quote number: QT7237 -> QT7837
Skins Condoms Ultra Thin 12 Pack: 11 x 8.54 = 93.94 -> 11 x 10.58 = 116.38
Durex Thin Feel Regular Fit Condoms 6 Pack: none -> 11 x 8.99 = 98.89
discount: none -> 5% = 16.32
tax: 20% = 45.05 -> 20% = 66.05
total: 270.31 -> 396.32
-*-*-
* Task instructions:
Return exactly the lines from the line bearing "Skins Condoms Ultra" to the end of the records, inclusive of both; include no other lines.

* Completed exercise:
Skins Condoms Ultra Thin 12 Pack: 11 x 8.54 = 93.94 -> 11 x 10.58 = 116.38
Durex Thin Feel Regular Fit Condoms 6 Pack: none -> 11 x 8.99 = 98.89
discount: none -> 5% = 16.32
tax: 20% = 45.05 -> 20% = 66.05
total: 270.31 -> 396.32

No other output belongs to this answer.